Researchers at the University of Montana recently published a study which predicts a loss of ponderosa pine and Douglas fir-dominant forests in the intermountain west as they shift to other vegetation types like grassland or shrubland due to a combination of climate change and stand-replacing fires.

The study’s findings suggest that as the changing climate creates areas with conditions that are too hot and too dry for young ponderosa pine and Douglas fir seedlings to even begin to regrow, then existing mature forests of those species, if damaged by events like a stand-replacing fire or insect infestation, have little chance of regenerating.

The range of these forests is already expected to decline over the coming centuries as the mature stands die out and are unable to reestablish themselves due to unsuitable climate conditions, leaving those areas to shift to another vegetation type. Any disturbance that could wipe out these mature forests would simply hasten that transition. This study focused on high-severity fires, severe enough to level existing stands, as a force that could accelerate those eventual, more gradual vegetation shifts. By overlaying areas where stand-replacing fires might occur with areas that might be too arid for regrowth, UM researchers found areas of current ponderosa pine and Douglas fir forests that were deemed, “vulnerable to fire-catalyzed vegetation shifts.”

“We expect where species grow to shift with climate change, and then we think of fire as a catalyst, or something that will just speed those shifts. So yeah over the long term, maybe in a hundred years or hundreds of years, the forest would shift, and fire just speeds up that process,” the study’s lead researcher Kimberley Davis said.

The study obtained these findings using computer modeling, inputting datasets from their own research and from organizations like TerraClimate, a climatology lab that has collected global climate data since the late ‘50s. To begin, Davis and her team had to determine exactly what were the conditions in which ponderosa pine and Douglas fir seedlings could grow and those in which they couldn’t.

They did this by sampling over 2,000 ponderosa pine and Douglas fir trees in burned areas from 26 fires that occurred from 1988 to 2007 from the Mexican border north into Canada.

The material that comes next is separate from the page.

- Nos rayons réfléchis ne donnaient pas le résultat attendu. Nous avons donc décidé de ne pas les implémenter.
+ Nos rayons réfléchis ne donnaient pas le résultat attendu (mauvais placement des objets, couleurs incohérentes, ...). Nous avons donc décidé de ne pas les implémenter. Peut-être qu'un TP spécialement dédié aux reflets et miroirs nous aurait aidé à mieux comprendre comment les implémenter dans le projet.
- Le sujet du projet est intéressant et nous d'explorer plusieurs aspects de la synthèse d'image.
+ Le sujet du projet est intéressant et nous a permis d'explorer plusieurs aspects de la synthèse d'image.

The researchers calculated each tree’s age by digging it up and slicing the trunk at exactly the root/shoot boundary to determine its very first

year of growth. After tallying the number of trees that grew during each of those 19 years, they matched every year’s climate data with the number of trees sprouted that year to see which conditions correlated with regrowth. They found that certain maximum temperatures combined with low moisture indices were conditions in which those species were not able to regrow.

Then using TerraClimate’s gridMET, which contains climate data zoomed to the resolution of four kilometer square parcels, Davis was able to map all areas that had unsuitable climate for ponderosa pine and Doug fir regrowth from the 1980s to the present and into the future using the projection of a 1.3 degree celsius increase in temperature.

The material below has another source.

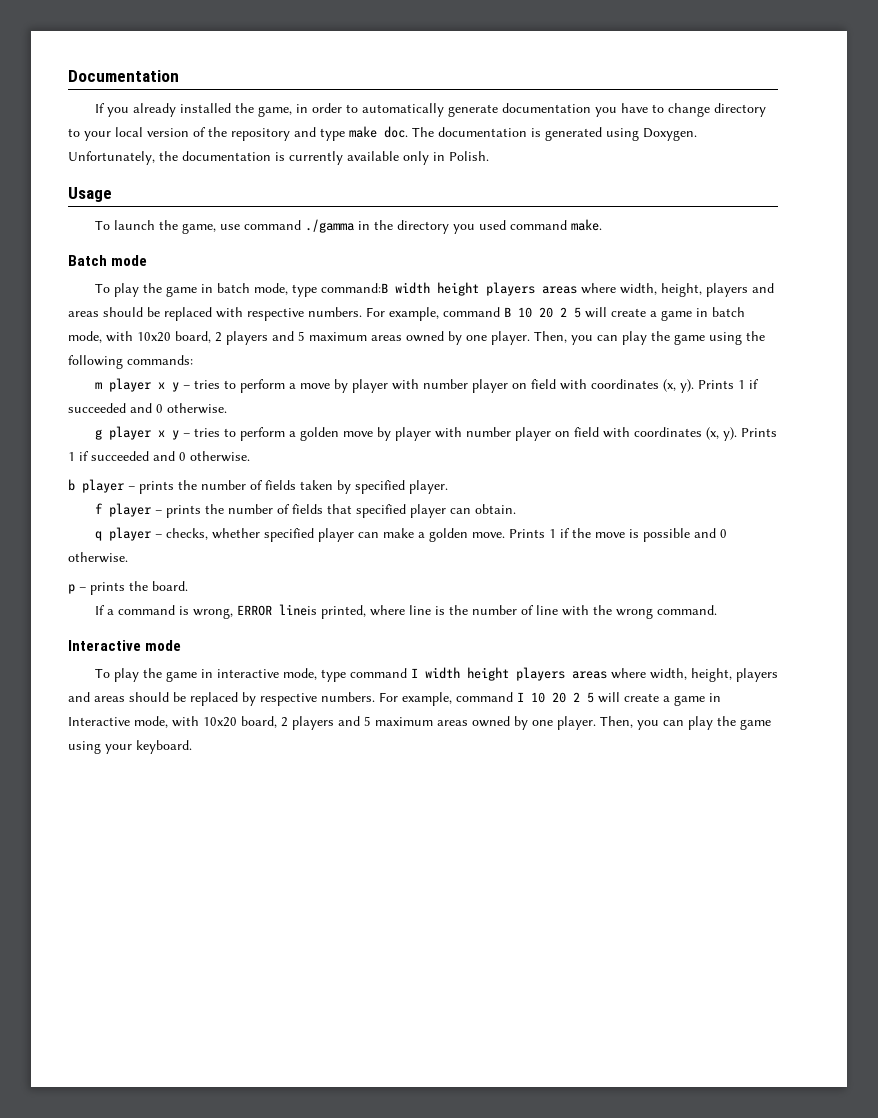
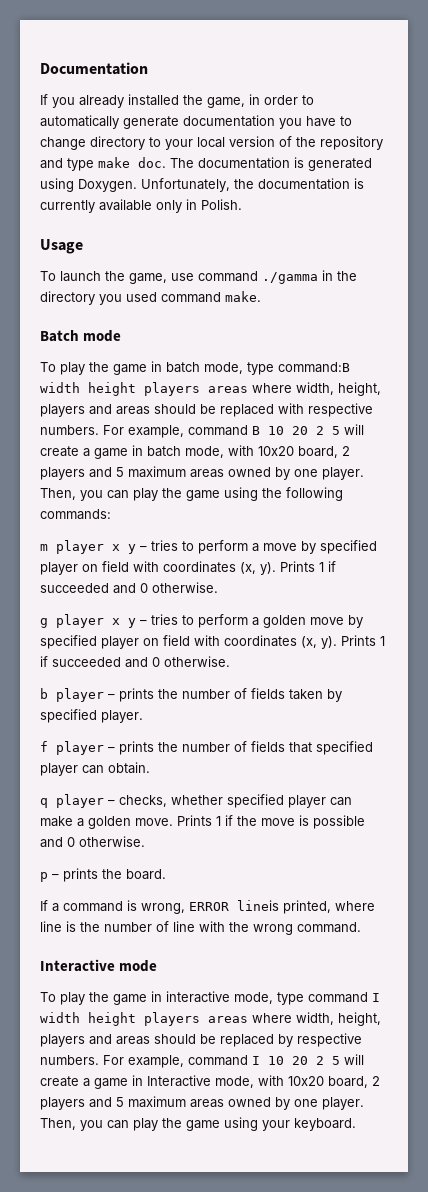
- m player x y – tries to perform a move by player with number player on field with coordinates (x, y).
+ m player x y – tries to perform a move by specified player on field with coordinates (x, y).
- g player x y – tries to perform a golden move by player with number player on field with coordinates (x, y).
+ g player x y – tries to perform a golden move by specified player on field with coordinates (x, y).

Davis then mapped areas considered to have a high probability of burning with a high-severity stand replacing fire which were determined by modeling inputs of satellite-derived fuel load estimates combined with topography and 30 year climate normals, and assuming average fire weather conditions.

By overlaying the second map of probable stand replacing fires with the first map of unsuitably hot and dry regeneration areas, Davis and her team

came up with the amount of ponderosa pine and Douglas fir range that is “vulnerable” to accelerated shifts towards another vegetation type due to fire.

Given this overlay and future projections, the study found that nearly 16% and 10% of current ponderosa pine and Douglas fir forests, respectively, would, by the end of the 2030s, be vulnerable to transitioning to other vegetation types like grassland or shrubland if burned by by a stand-replacing fire.